- Born: February 15, 1895 Denmark, South Carolina, U.S.
- Died: March 18, 1978 (aged 83) Indianapolis, Indiana, U.S.
- Resting place: Crown Hill Cemetery and Arboretum, Section 98, Lot 1494 Indianapolis 39°48′51″N 86°10′18″W﻿ / ﻿39.8141173°N 86.1715989°W
- Education: B.A. (1919); M.D. (1926)
- Alma mater: Benedict College; Meharry Medical College
- Occupation: physician (cardiologist)
- Board member of: Senate Avenue YMCA, Indianapolis
- Spouse: Easter (Goodnight) Middleton
- Children: three daughters, one son

= Harvey N. Middleton =

American physician and cardiologist

Harvey N. Middleton (February 15, 1895 - March 18, 1978) was an American physician and cardiologist in Indianapolis, Indiana, who is best known for his efforts to open opportunities for black physicians to serve on the staffs of Indianapolis hospitals and for his community service.
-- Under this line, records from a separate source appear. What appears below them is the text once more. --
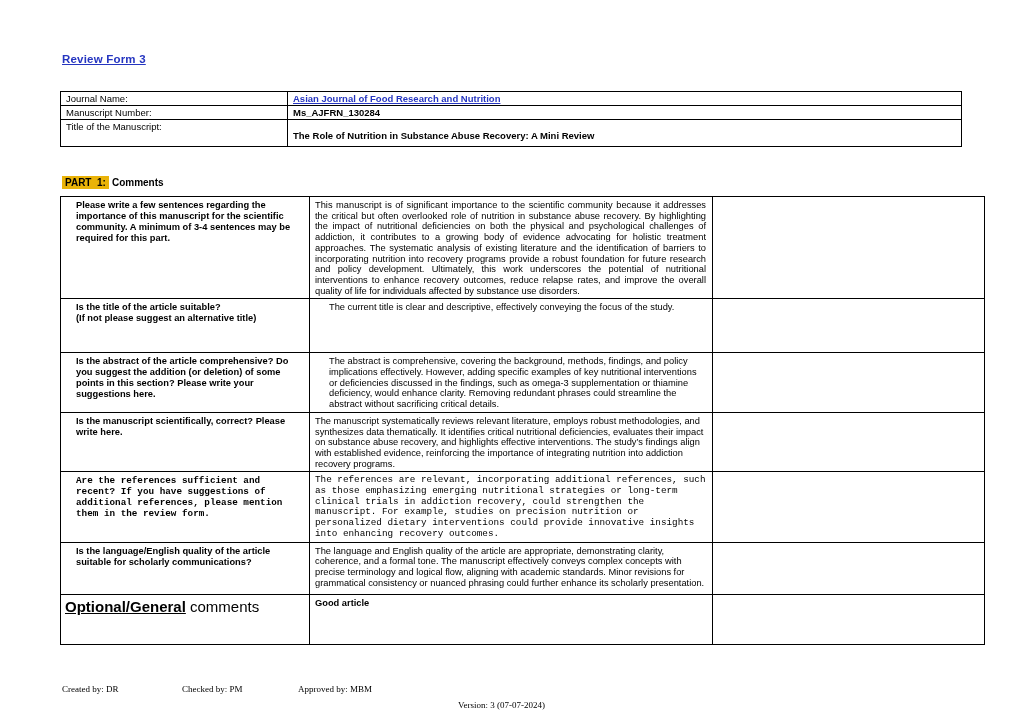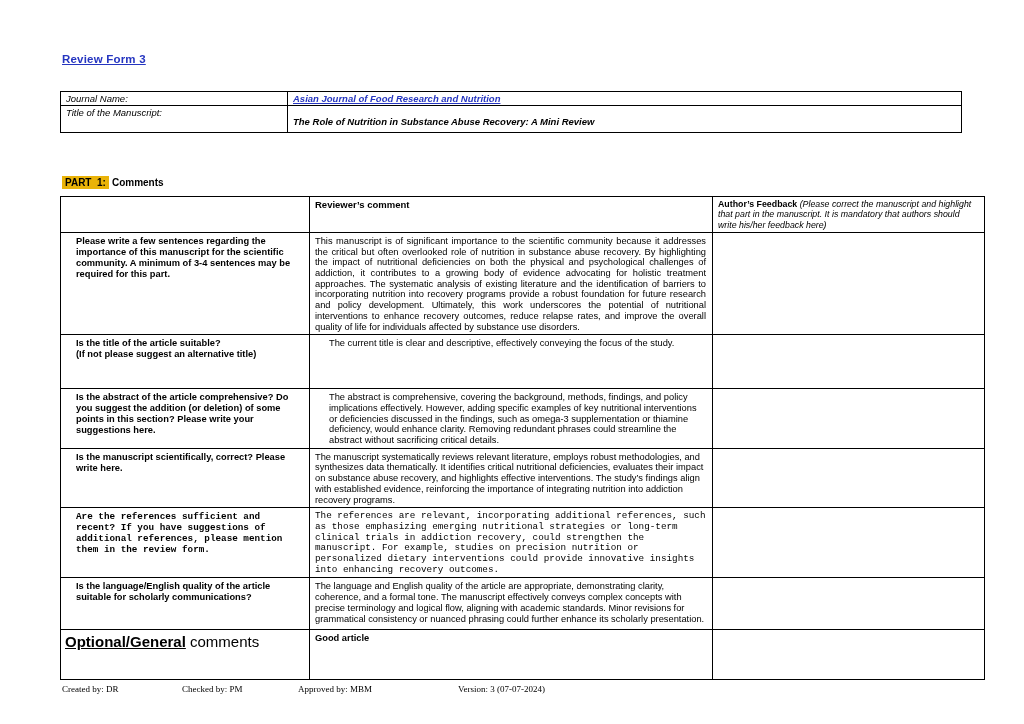"Journal Name:" .info-table td { font-style: italic -> none }
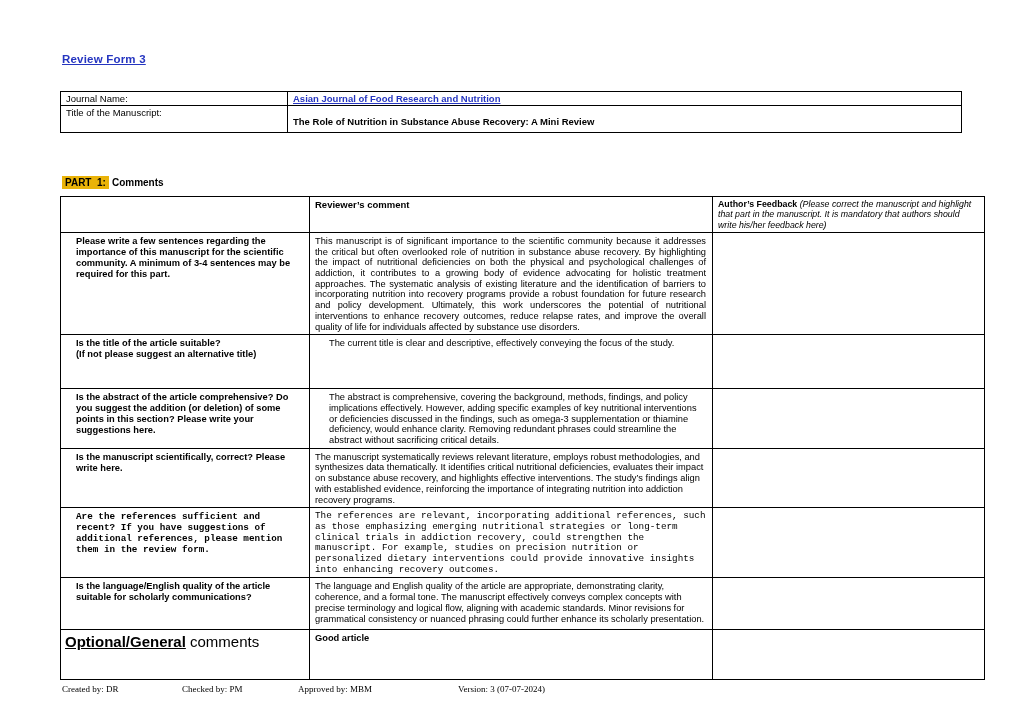"Manuscript Number:" tr { html: none -> <tr> <td>Manuscript Number:</td> <td>Ms_AJFRN_130284</td> </tr> }
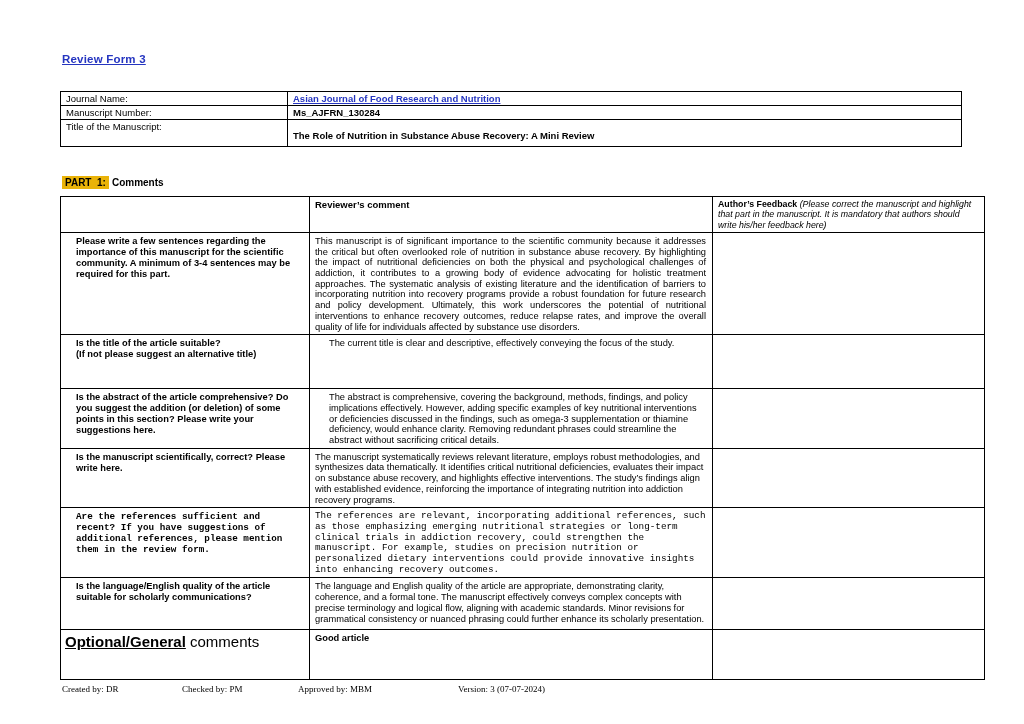"Reviewer’s comment" tr { html: <tr> <td></td> <td>Reviewer’s comment</td> <td><b>Author’s Feedback </b><span>(Please correct the manuscript and highlight that part in the manuscript. It is mandatory that authors should write his/her feedback here)</span></td> </tr> -> none }
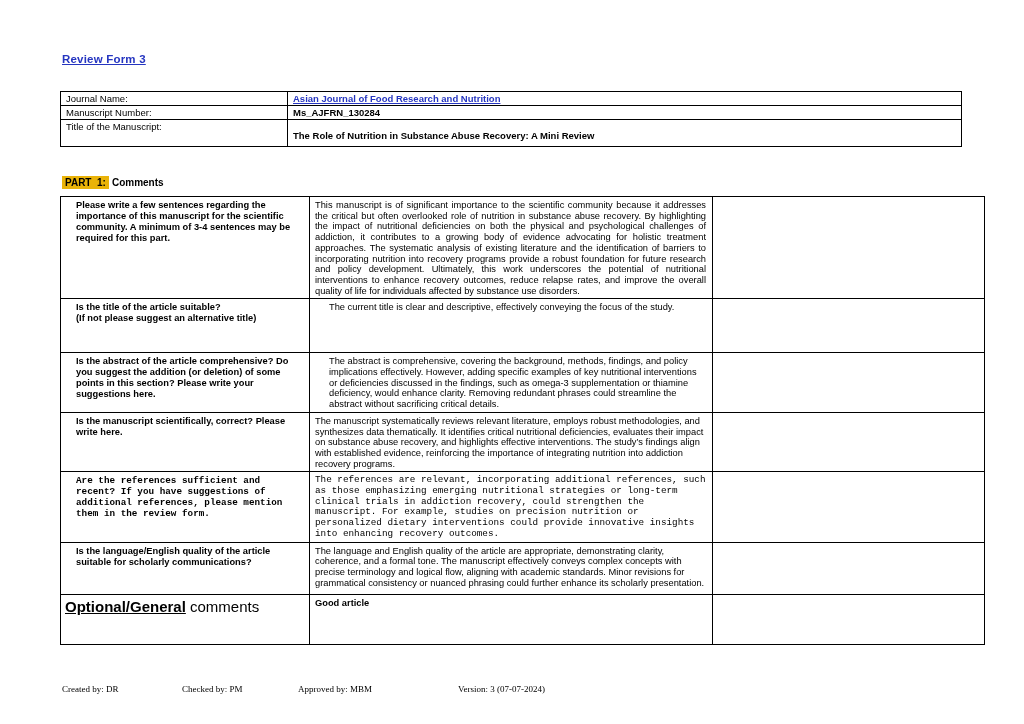"Version: 3 (07-07-2024)" .f-version { margin-top: none -> 16px }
Middleton was born in Denmark, South Carolina, and received a Bachelor of Arts degree from Benedict College (1919) in Columbia, South Carolina. He attended two years of medical school at Boston University before transferring to Meharry Medical College, in Nashville, Tennessee, where he received a medical degree (M.D.) in 1926. Middleton took short courses for additional training at Harvard University; the University of London, England; the University of Michigan; Indiana University; and Michael Reese Hospital in Chicago. In 1928 Middleton moved to Anderson, Indiana, where he joined the staff of Saint Johns Hospital. Around 1935 he relocated to Indianapolis, established a private medical practice, and volunteered at Indianapolis General (City) Hospital's outpatient heart clinic. Middleton was accepted as a member of City Hospital staff in 1942 and joined the staffs at other Indianapolis hospitals. Middleton wrote several articles relating to cardiology that appear in state and national medical journals. He was a member of the American Medical Association, the National Medical Association, the American Heart Association, the Indiana State Medical Association, the Hoosier State Medical Society, and others.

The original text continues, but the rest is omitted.